In December 1999, France was struck by a historic storm. The estate of Versailles was severely damaged. An exceptional event in many respects.
In the night of 25 to 26 December 1999, winds of 210 km/h buffeted Versailles for 2 hours. The morning of the 26 December showed a scene of desolation. A few dozen windows of the Château were broken and roofs damaged, but it was the park that suffered most. Of the 200,000 trees, over 10,000 were snapped or uprooted. All the walks were affected, and some of them became inaccessible. 80% of the trees destroyed were rare species. They included some historic specimens such as, at Trianon, the 2 tulip trees from Virginia planted by Marie-Antoinette in 1783 and the Corsican pine of Napoléon. The park also lost its oldest tree, planted in the reign of Louis XIV near the Queen’s Walk, known as “Marie-Antoinette’s oak”. Three centuries of history were thus swept away. 10,000 damaged old trees had to be cut down afterwards.
Versailles had already experienced a similar event but on a smaller scale, in February 1990. The second and more deadly storm closed the decade and the century. Rightly regarded as a catastrophe, the storm of 1999 turned out, paradoxically, to have offered a tremendous opportunity. Since 1991, a progressive replanting campaign had been under way. It met with protests both from the public and certain scientists who feared that these historic gardens would lose their unique attraction. In fact, unlike in the previous centuries, the park of Versailles had not been replanted since the end of the 19th century. The storms of 1990 and 1999 clearly revealed the advanced ageing of the estate’s trees.

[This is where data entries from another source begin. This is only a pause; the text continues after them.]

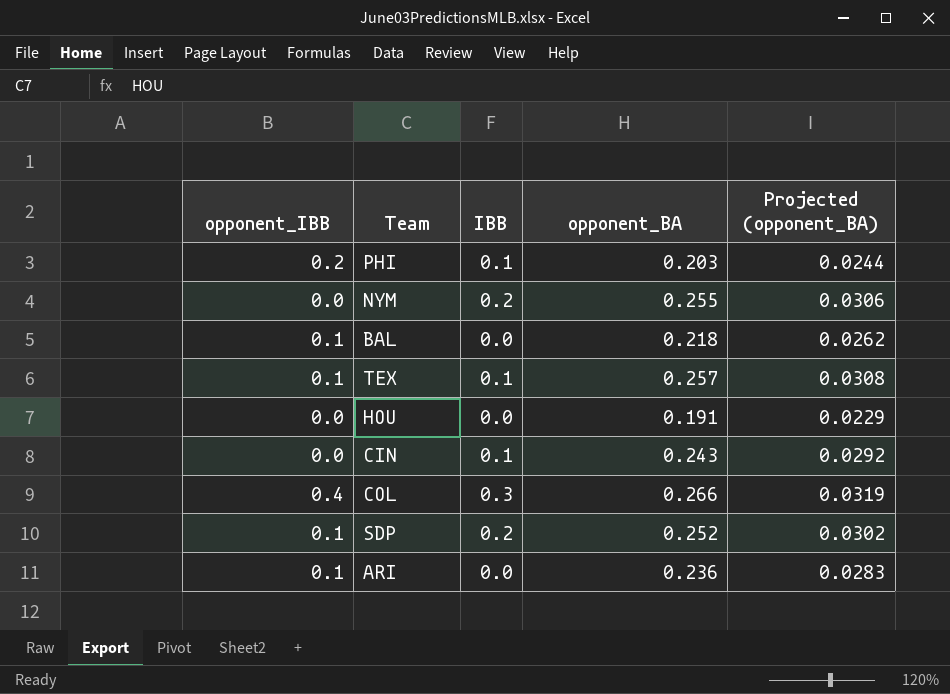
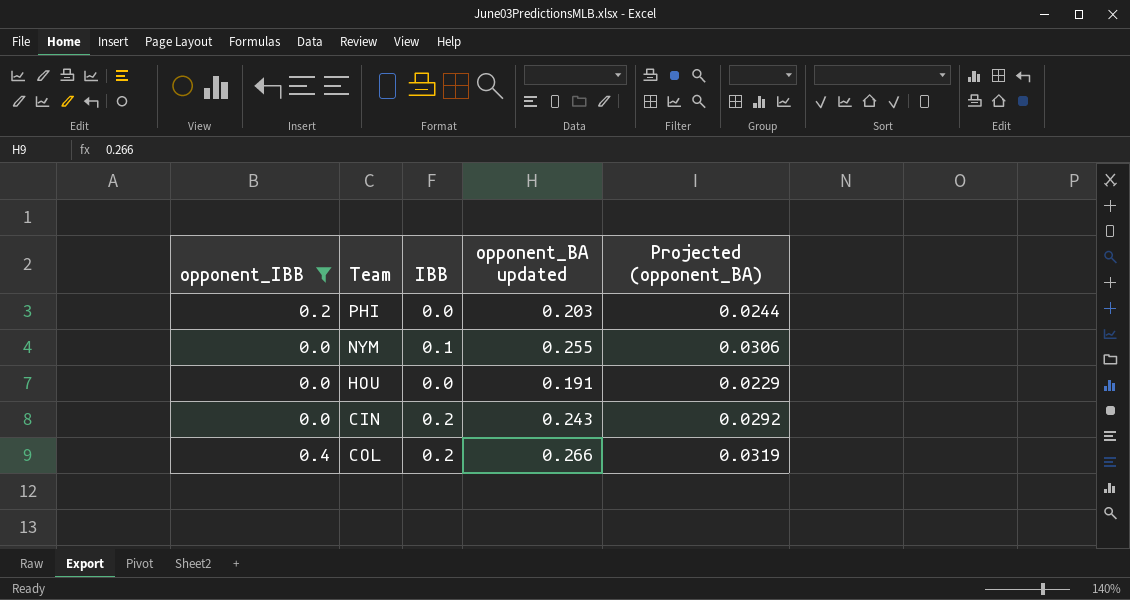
filter: none -> opponent_IBB != 0.1
column name: opponent_BA -> opponent_BA updated
PHI | IBB: 0.1 -> 0.0
NYM | IBB: 0.2 -> 0.1
CIN | IBB: 0.1 -> 0.2
COL | IBB: 0.3 -> 0.2

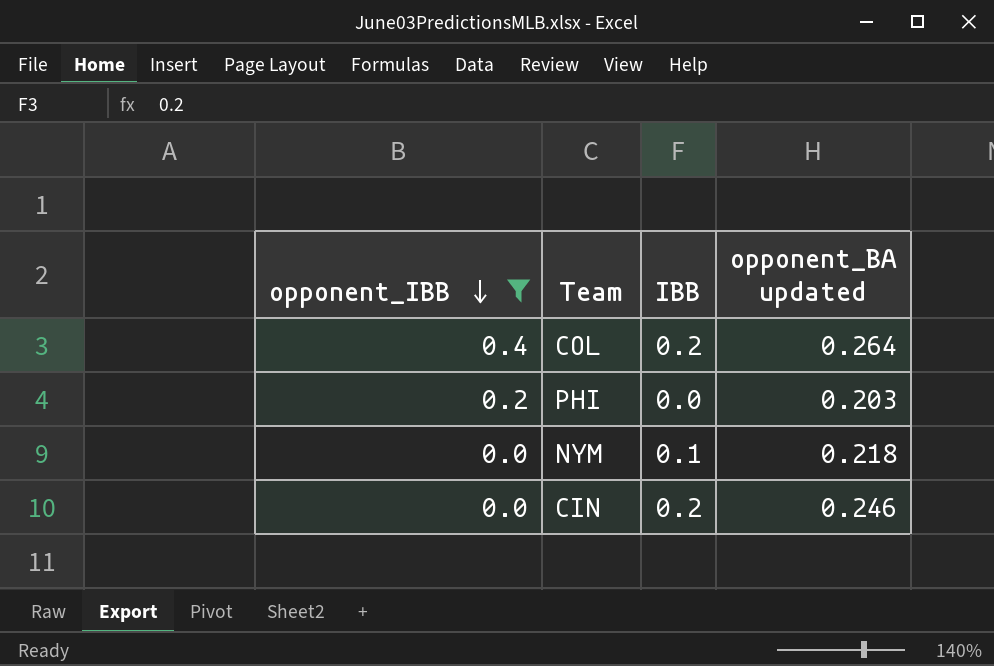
row order: none -> opponent_IBB descending
column Projected (opponent_BA) | formula: [opponent_BA updated] * 0.12 -> none
row HOU: 0.0 | 0.0 | 0.191 | 0.0229 -> none
COL | opponent_BA updated: 0.266 -> 0.264
NYM | opponent_BA updated: 0.255 -> 0.218
CIN | opponent_BA updated: 0.243 -> 0.246

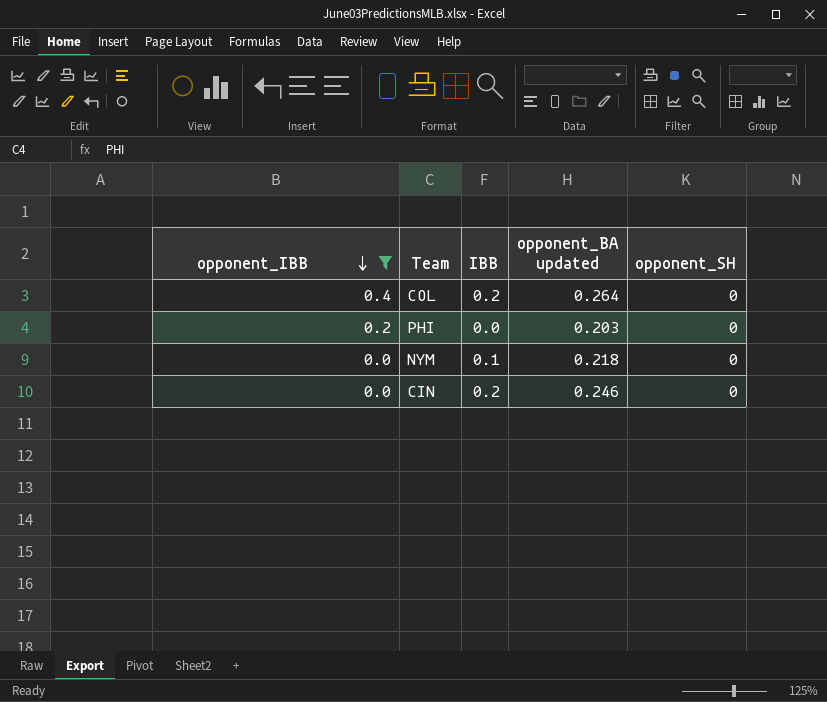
column opponent_SH | position: none -> 5

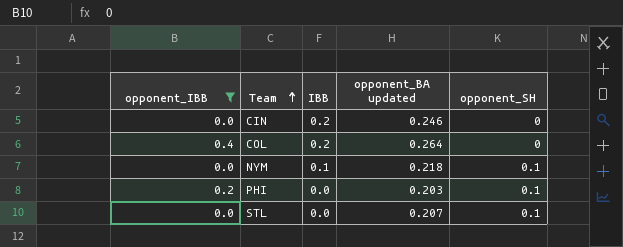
row order: opponent_IBB descending -> Team ascending
NYM | opponent_SH: 0 -> 0.1
PHI | opponent_SH: 0 -> 0.1
row STL: none -> 0.0 | 0.0 | 0.207 | 0.1

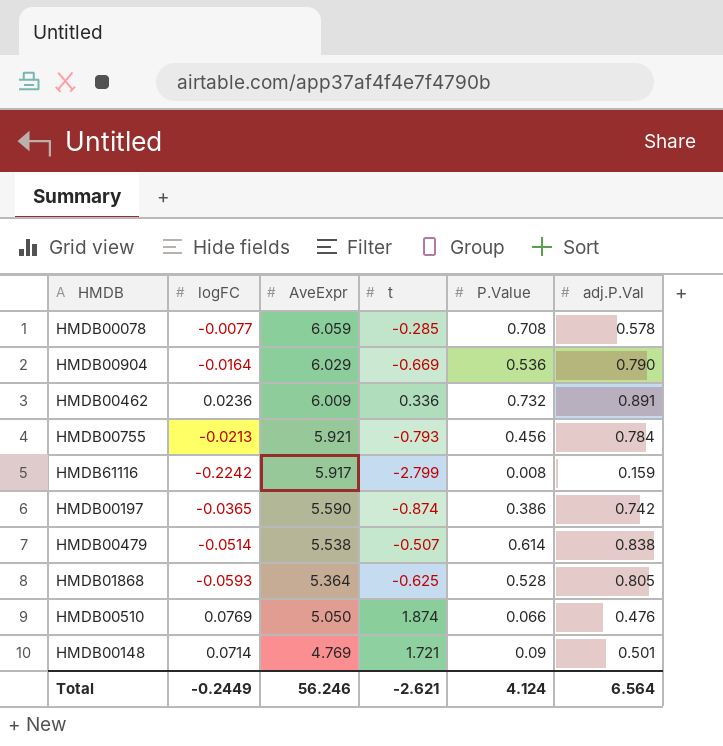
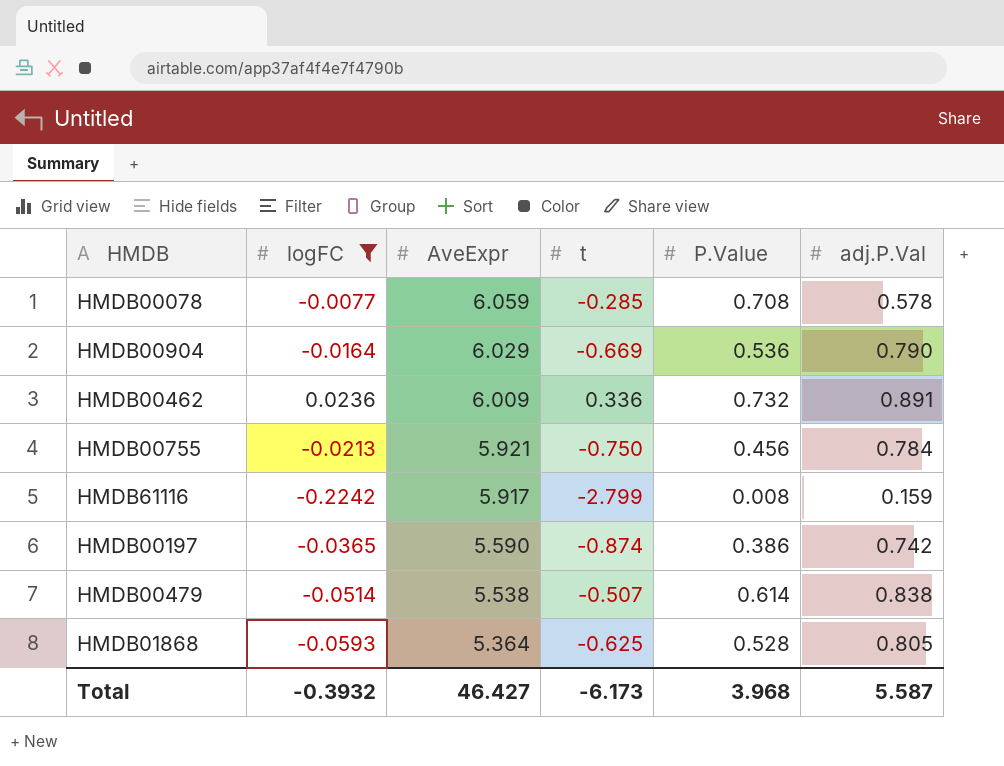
filter: none -> logFC <= 0.0236
HMDB00755 | t: -0.793 -> -0.750
Total | logFC: -0.2449 -> -0.3932
Total | AveExpr: 56.246 -> 46.427
Total | t: -2.621 -> -6.173
Total | P.Value: 4.124 -> 3.968
Total | adj.P.Val: 6.564 -> 5.587

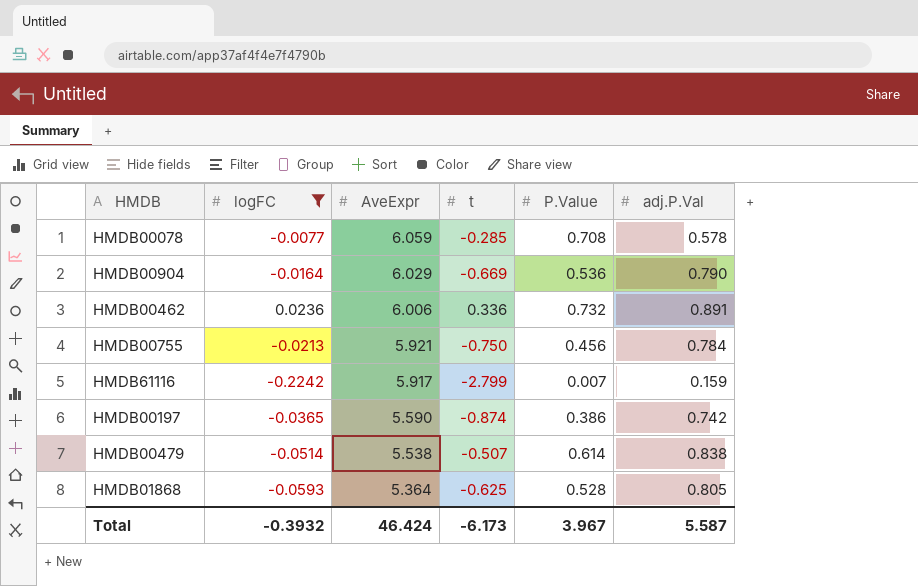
HMDB00462 | AveExpr: 6.009 -> 6.006
HMDB61116 | P.Value: 0.008 -> 0.007
Total | AveExpr: 46.427 -> 46.424
Total | P.Value: 3.968 -> 3.967

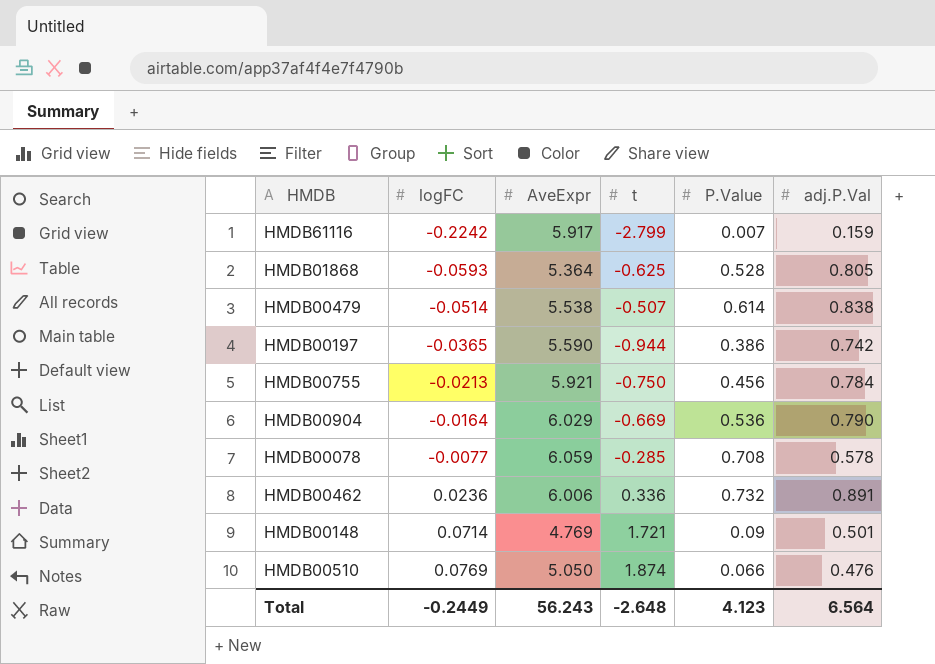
filter: logFC <= 0.0236 -> none
row order: AveExpr descending -> logFC ascending
HMDB00197 | t: -0.874 -> -0.944
Total | logFC: -0.3932 -> -0.2449
Total | AveExpr: 46.424 -> 56.243
Total | t: -6.173 -> -2.648
Total | P.Value: 3.967 -> 4.123
Total | adj.P.Val: 5.587 -> 6.564

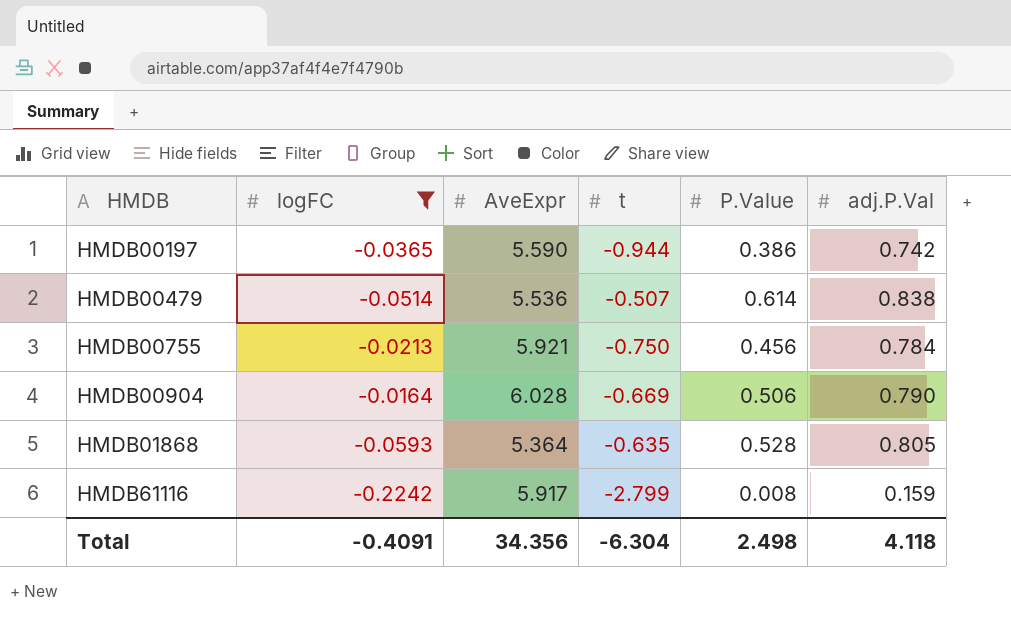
filter: none -> logFC <= -0.0164
row order: logFC ascending -> HMDB ascending
HMDB00479 | AveExpr: 5.538 -> 5.536
HMDB00904 | AveExpr: 6.029 -> 6.028
HMDB00904 | P.Value: 0.536 -> 0.506
HMDB01868 | t: -0.625 -> -0.635
HMDB61116 | P.Value: 0.007 -> 0.008
Total | logFC: -0.2449 -> -0.4091
Total | AveExpr: 56.243 -> 34.356
Total | t: -2.648 -> -6.304
Total | P.Value: 4.123 -> 2.498
Total | adj.P.Val: 6.564 -> 4.118

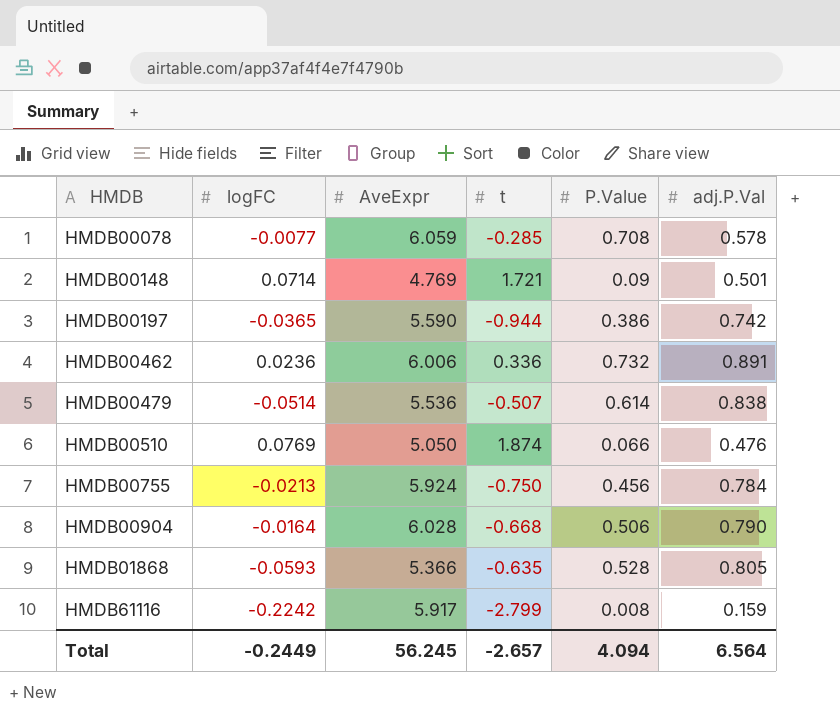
filter: logFC <= -0.0164 -> none
HMDB00755 | AveExpr: 5.921 -> 5.924
HMDB00904 | t: -0.669 -> -0.668
HMDB01868 | AveExpr: 5.364 -> 5.366
Total | logFC: -0.4091 -> -0.2449
Total | AveExpr: 34.356 -> 56.245
Total | t: -6.304 -> -2.657
Total | P.Value: 2.498 -> 4.094
Total | adj.P.Val: 4.118 -> 6.564

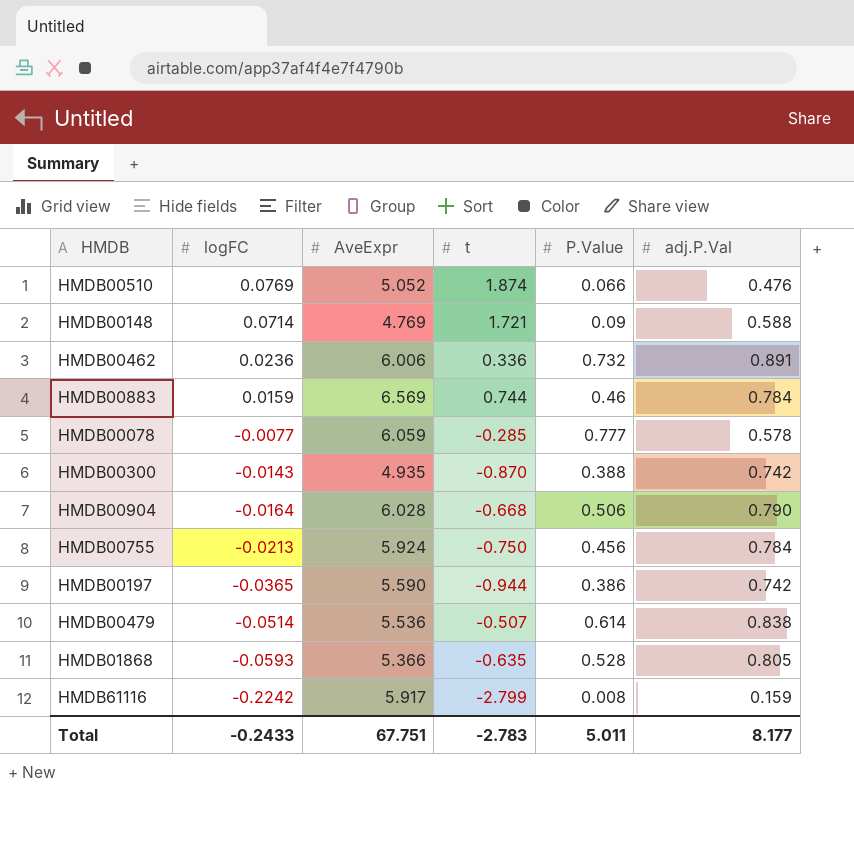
row order: HMDB ascending -> logFC descending
HMDB00510 | AveExpr: 5.050 -> 5.052
HMDB00148 | adj.P.Val: 0.501 -> 0.588
row HMDB00883: none -> 0.0159 | 6.569 | 0.744 | 0.46 | 0.784
HMDB00078 | P.Value: 0.708 -> 0.777
row HMDB00300: none -> -0.0143 | 4.935 | -0.870 | 0.388 | 0.742
Total | logFC: -0.2449 -> -0.2433
Total | AveExpr: 56.245 -> 67.751
Total | t: -2.657 -> -2.783
Total | P.Value: 4.094 -> 5.011
Total | adj.P.Val: 6.564 -> 8.177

An international subscription was opened to the public in 2000 and collected 2 million euros which were added to the 19 million of the State. 50,000 new trees were planted. Above all, the storm helped to accelerate the campaign for the restoration of old stands of trees. Thus, the Petit Trianon was replanted as it was in the 18th century in accordance with the inventory of the species. The Grand Trianon recovered the groves (“green rooms”) of Hardouin-Mansart that had disappeared in the 19th century. The gardens of the Château are being replanted and restored to their state under Louis XIV.